WORK REQUIRED: Every line of the data below that holds the string "Buscar" needs to be reported.

(Edit tracking data)
=== Begin Enclosure ===

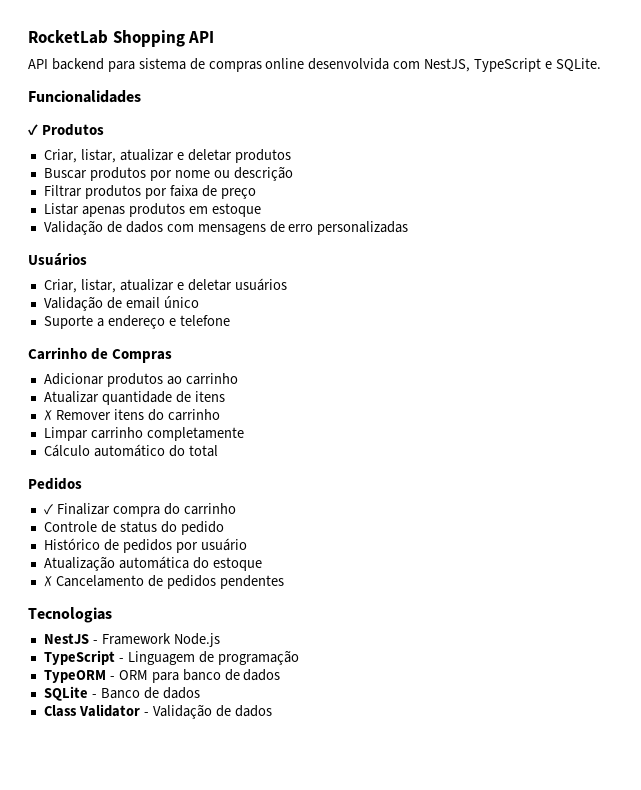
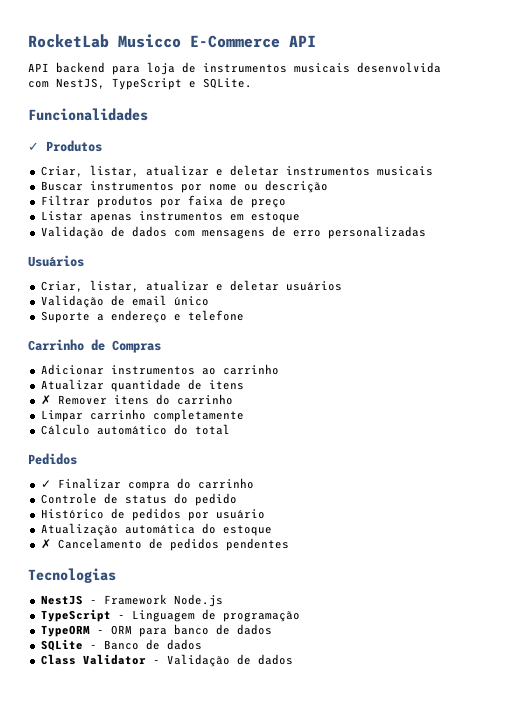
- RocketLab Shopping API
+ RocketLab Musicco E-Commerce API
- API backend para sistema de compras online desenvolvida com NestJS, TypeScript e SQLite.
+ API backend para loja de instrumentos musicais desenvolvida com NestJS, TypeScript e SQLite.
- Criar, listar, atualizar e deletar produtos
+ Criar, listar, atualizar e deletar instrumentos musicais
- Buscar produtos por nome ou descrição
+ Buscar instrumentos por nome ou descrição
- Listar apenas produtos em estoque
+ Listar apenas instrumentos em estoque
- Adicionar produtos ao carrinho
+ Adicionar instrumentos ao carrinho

=== End Enclosure ===

TASK RESULT:
- Buscar produtos por nome ou descrição
+ Buscar instrumentos por nome ou descrição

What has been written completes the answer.